The Pedrito Martinez Group

The Pedrito Martinez Group

"Going to see the Pedrito Martinez Group brought me back to my early teens running around with Dizzy Gillespie performing Cubana-Be/Cubana-Bop and Manteca among others. In the mid-1940s, we were completely addicted to Cuban Music!

The Pedrito Martinez Group is the real thing. He had the Guantanemera club JUMPING! It made me feel like a teenager!"
Quincy Jones, May 28, 2013

“[Perito] is, almost impossibly, both a cosmopolitan entertainer and an authentic folklorist.” NPR Music First Listen Sept 29, 2013
“… his musicality is just staggering,”
-Derek Trucks quoted in Larry Rohter’s feature in The NY Times Oct 8, 2013

“…a musician on the verge of international stardom.”
- Jose Manuel Simian, NY Daily News Sept 11, 2013
“If anyone can move Afro-Cuban music [to] greater visibility,
it’s Martinez”
-Sasha Frere-Jones, The New Yorker, May 14, 2012
“…an incomparable performer.”
- Ben Ratliff, New York Times

Pedro Pablo “Pedrito” Martinez was born in Havana, Cuba, Sept 12, 1973. He began his musical career at the age of 11, performing as vocalist and percussionist with such Cuban legends as Tata Guines and Los Munequitos de Matanzas.

Since settling in New York City in the fall of 1998, Pedrito has been awarded first place in the annual Thelonious Monk Institute Competition for Afro-Latin Hand Drumming and has recorded (lending his percussion playing and vocal talents to over 100 records) and/or performed with Paquito D’Rivera, Wynton Marsalis, Paul Simon, Eddie Palmieri, Bryan Lynch, Arturo “Chico” O’Farrill, Bebo Valdés, Cassandra Wilson; Joe Lovano, Issac Delgado, Eliane Elias, Stefon Harris, Bruce Springsteen, Gonzalo Rubalcaba and Sting.
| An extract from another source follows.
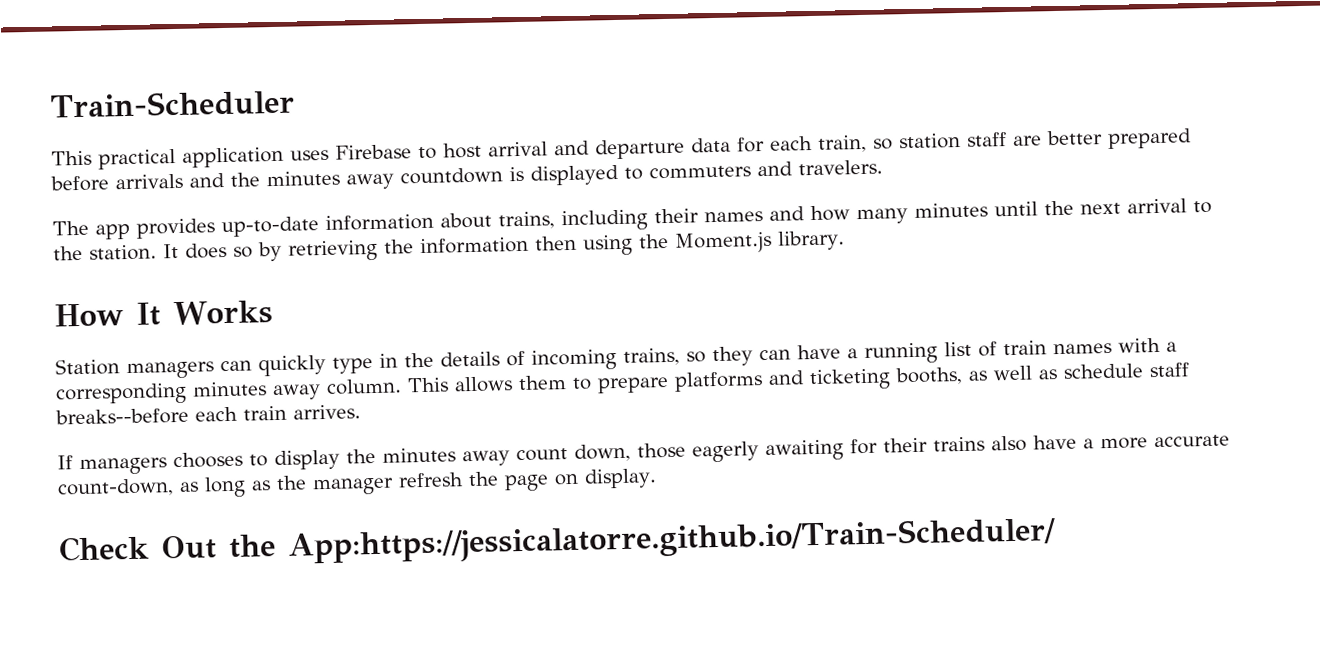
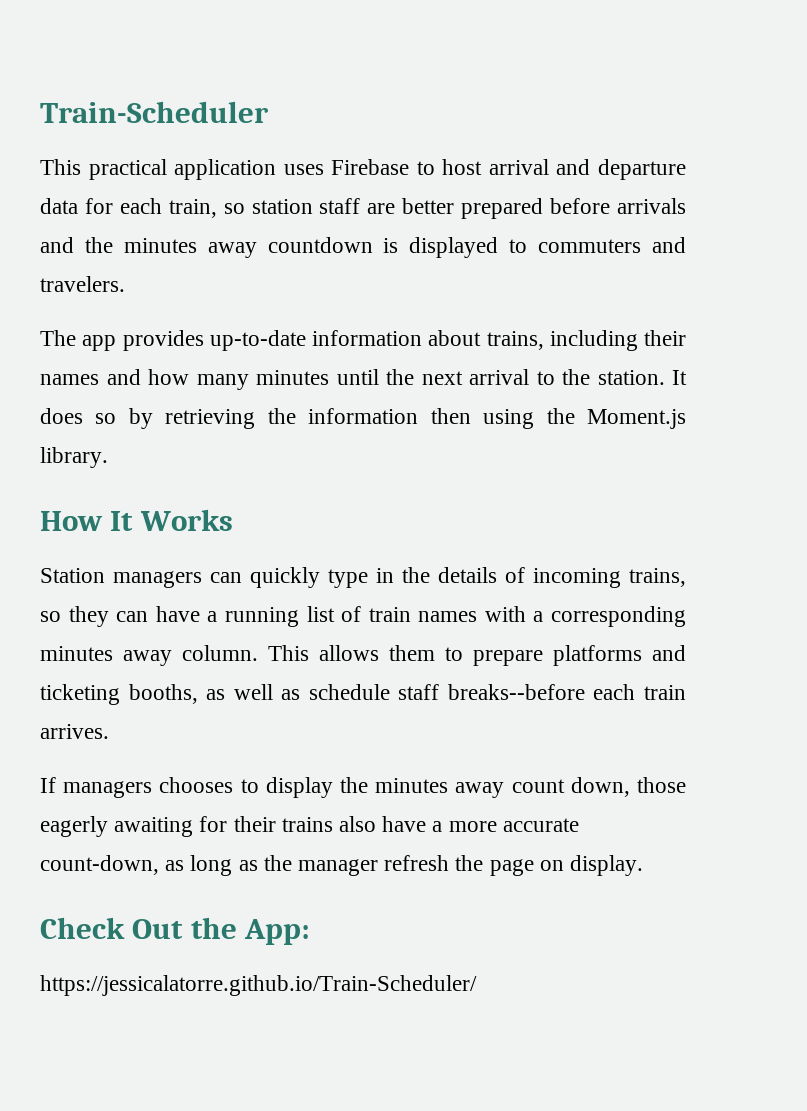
[288,517,1056,565] App:https://jessicalatorre.github.io/Train-Scheduler/ -> [244,919,311,945] [40,975,477,996] App: // https://jessicalatorre.github.io/Train-Scheduler/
Mr. Martínez was a founding member of the highly successful, Afro-Cuban/Afro-Beat band, Yerba Buena, with which he recorded two albums and toured the world. Pedrito was featured in the film documentary, Calle 54. And his singing and percussion playing were featured in the 2011, Academy Award-nominated, Chico and Rita.

The Pedrito Martinez Group [“PMG”] came together in 2005 at a Cuban restaurant in Manhattan’s Hell’s Kitchen, called Guantanamera. Regular visitors to their gigs have included Roger Waters, Eric Clapton, Derek Trucks, John Scofield, Steve Gadd, Steve Winwood and Taj Mahal, to name a few.

The Pedrito Martinez Group [PMG] has appeared at Jazz at Lincoln Center, Apollo Theater, The Newport Jazz Festival, globalFest, New Orleans Jazz & Heritage Festival, TED Conference, The Montreal Jazz Festival, The Red Sea Festival, Montreux Jazz Fest, The Sydney Festival, Bonnaroo, Yoshi’s/San Francisco. The Umbria Jazz Festivals, Saratoga Jazz Festival, Yerba Buena Gardens Festival/San Francisco, The Red Sea Festival, Festival Internationale, Playboy Jazz Festival, SF Jazz, The Barbican, The Jazz Standard and Joe’s Pub NYC.
An album by Pedrito Martinez, called “Rumba de la Isla”, featuring the music of the flamenco great, Camarone de la Isla was released on Calle54/Sony in March of 2013.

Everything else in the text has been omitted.